AIM OF THE EXERCISE: From the first line to the last, copy the listing exactly and omit the images.

** Opening STUDY MATERIAL block **

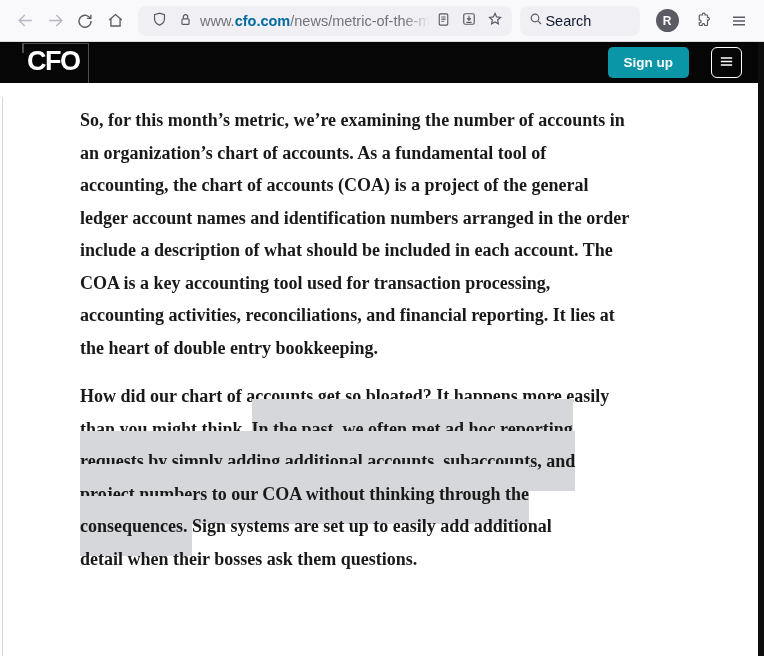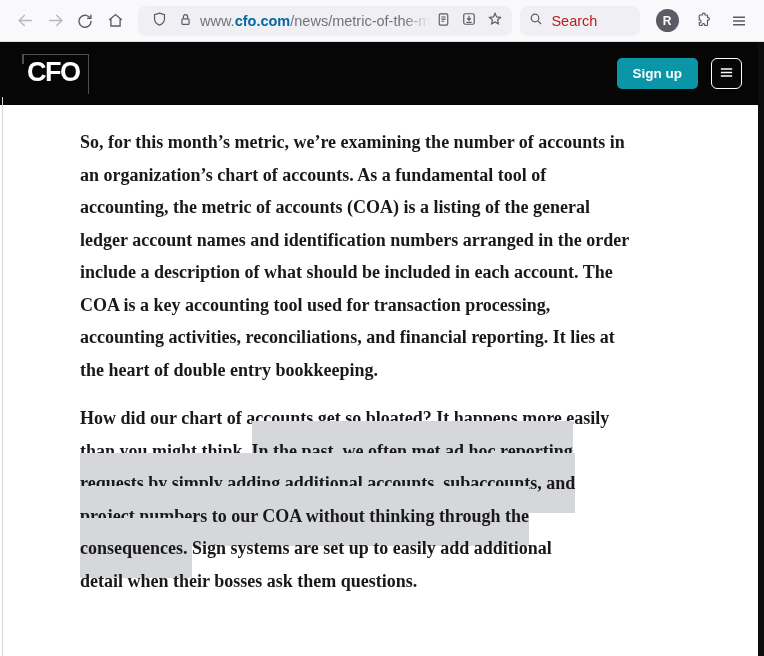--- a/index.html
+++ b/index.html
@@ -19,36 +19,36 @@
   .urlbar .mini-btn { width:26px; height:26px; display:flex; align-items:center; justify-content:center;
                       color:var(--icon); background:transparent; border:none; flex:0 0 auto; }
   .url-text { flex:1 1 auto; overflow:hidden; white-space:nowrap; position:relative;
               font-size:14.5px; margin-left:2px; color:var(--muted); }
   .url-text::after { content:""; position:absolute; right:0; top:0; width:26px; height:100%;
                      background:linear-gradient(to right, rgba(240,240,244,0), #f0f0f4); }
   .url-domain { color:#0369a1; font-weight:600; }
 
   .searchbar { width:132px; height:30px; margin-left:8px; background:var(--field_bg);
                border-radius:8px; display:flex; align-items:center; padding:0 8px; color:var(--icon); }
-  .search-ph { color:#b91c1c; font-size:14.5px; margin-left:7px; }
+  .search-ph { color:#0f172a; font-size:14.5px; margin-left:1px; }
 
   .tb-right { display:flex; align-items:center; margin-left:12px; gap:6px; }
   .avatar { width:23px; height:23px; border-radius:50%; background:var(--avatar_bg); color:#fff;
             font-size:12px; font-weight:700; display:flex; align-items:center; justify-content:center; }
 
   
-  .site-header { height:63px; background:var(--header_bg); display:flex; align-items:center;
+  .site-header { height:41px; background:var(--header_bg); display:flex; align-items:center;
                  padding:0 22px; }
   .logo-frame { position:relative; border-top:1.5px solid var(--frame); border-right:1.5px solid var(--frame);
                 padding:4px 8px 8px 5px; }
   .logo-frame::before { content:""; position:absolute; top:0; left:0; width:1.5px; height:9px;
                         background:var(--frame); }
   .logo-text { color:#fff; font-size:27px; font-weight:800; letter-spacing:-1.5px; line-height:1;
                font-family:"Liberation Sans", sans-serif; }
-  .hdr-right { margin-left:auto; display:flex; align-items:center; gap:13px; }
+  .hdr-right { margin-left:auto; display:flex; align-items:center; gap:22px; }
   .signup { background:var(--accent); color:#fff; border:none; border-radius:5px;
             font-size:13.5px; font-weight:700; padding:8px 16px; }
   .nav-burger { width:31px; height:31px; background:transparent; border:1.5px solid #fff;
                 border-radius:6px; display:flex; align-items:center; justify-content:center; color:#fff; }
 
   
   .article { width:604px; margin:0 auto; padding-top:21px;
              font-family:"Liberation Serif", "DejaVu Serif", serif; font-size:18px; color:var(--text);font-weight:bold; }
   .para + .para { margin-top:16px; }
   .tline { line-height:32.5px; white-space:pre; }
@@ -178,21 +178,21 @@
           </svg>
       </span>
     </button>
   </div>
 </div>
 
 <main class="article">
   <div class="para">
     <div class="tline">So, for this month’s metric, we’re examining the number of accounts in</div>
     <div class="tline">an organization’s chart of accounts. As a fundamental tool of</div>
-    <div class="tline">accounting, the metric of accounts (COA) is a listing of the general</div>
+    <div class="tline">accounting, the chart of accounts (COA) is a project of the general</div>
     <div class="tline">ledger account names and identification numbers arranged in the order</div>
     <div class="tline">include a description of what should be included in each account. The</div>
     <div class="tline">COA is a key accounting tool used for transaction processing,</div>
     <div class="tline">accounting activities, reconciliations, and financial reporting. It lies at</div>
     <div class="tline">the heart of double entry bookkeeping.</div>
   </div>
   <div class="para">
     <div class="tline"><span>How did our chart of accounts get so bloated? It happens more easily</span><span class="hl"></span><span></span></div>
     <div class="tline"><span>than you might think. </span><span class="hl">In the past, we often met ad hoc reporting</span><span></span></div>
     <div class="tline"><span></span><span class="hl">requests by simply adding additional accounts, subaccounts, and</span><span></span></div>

** Closing STUDY MATERIAL block **

RESPONSE FOR THIS EXERCISE:
--- a/index.html
+++ b/index.html
@@ -19,36 +19,36 @@
   .urlbar .mini-btn { width:26px; height:26px; display:flex; align-items:center; justify-content:center;
                       color:var(--icon); background:transparent; border:none; flex:0 0 auto; }
   .url-text { flex:1 1 auto; overflow:hidden; white-space:nowrap; position:relative;
               font-size:14.5px; margin-left:2px; color:var(--muted); }
   .url-text::after { content:""; position:absolute; right:0; top:0; width:26px; height:100%;
                      background:linear-gradient(to right, rgba(240,240,244,0), #f0f0f4); }
   .url-domain { color:#0369a1; font-weight:600; }
 
   .searchbar { width:132px; height:30px; margin-left:8px; background:var(--field_bg);
                border-radius:8px; display:flex; align-items:center; padding:0 8px; color:var(--icon); }
-  .search-ph { color:#b91c1c; font-size:14.5px; margin-left:7px; }
+  .search-ph { color:#0f172a; font-size:14.5px; margin-left:1px; }
 
   .tb-right { display:flex; align-items:center; margin-left:12px; gap:6px; }
   .avatar { width:23px; height:23px; border-radius:50%; background:var(--avatar_bg); color:#fff;
             font-size:12px; font-weight:700; display:flex; align-items:center; justify-content:center; }
 
   
-  .site-header { height:63px; background:var(--header_bg); display:flex; align-items:center;
+  .site-header { height:41px; background:var(--header_bg); display:flex; align-items:center;
                  padding:0 22px; }
   .logo-frame { position:relative; border-top:1.5px solid var(--frame); border-right:1.5px solid var(--frame);
                 padding:4px 8px 8px 5px; }
   .logo-frame::before { content:""; position:absolute; top:0; left:0; width:1.5px; height:9px;
                         background:var(--frame); }
   .logo-text { color:#fff; font-size:27px; font-weight:800; letter-spacing:-1.5px; line-height:1;
                font-family:"Liberation Sans", sans-serif; }
-  .hdr-right { margin-left:auto; display:flex; align-items:center; gap:13px; }
+  .hdr-right { margin-left:auto; display:flex; align-items:center; gap:22px; }
   .signup { background:var(--accent); color:#fff; border:none; border-radius:5px;
             font-size:13.5px; font-weight:700; padding:8px 16px; }
   .nav-burger { width:31px; height:31px; background:transparent; border:1.5px solid #fff;
                 border-radius:6px; display:flex; align-items:center; justify-content:center; color:#fff; }
 
   
   .article { width:604px; margin:0 auto; padding-top:21px;
              font-family:"Liberation Serif", "DejaVu Serif", serif; font-size:18px; color:var(--text);font-weight:bold; }
   .para + .para { margin-top:16px; }
   .tline { line-height:32.5px; white-space:pre; }
@@ -178,21 +178,21 @@
           </svg>
       </span>
     </button>
   </div>
 </div>
 
 <main class="article">
   <div class="para">
     <div class="tline">So, for this month’s metric, we’re examining the number of accounts in</div>
     <div class="tline">an organization’s chart of accounts. As a fundamental tool of</div>
-    <div class="tline">accounting, the metric of accounts (COA) is a listing of the general</div>
+    <div class="tline">accounting, the chart of accounts (COA) is a project of the general</div>
     <div class="tline">ledger account names and identification numbers arranged in the order</div>
     <div class="tline">include a description of what should be included in each account. The</div>
     <div class="tline">COA is a key accounting tool used for transaction processing,</div>
     <div class="tline">accounting activities, reconciliations, and financial reporting. It lies at</div>
     <div class="tline">the heart of double entry bookkeeping.</div>
   </div>
   <div class="para">
     <div class="tline"><span>How did our chart of accounts get so bloated? It happens more easily</span><span class="hl"></span><span></span></div>
     <div class="tline"><span>than you might think. </span><span class="hl">In the past, we often met ad hoc reporting</span><span></span></div>
     <div class="tline"><span></span><span class="hl">requests by simply adding additional accounts, subaccounts, and</span><span></span></div>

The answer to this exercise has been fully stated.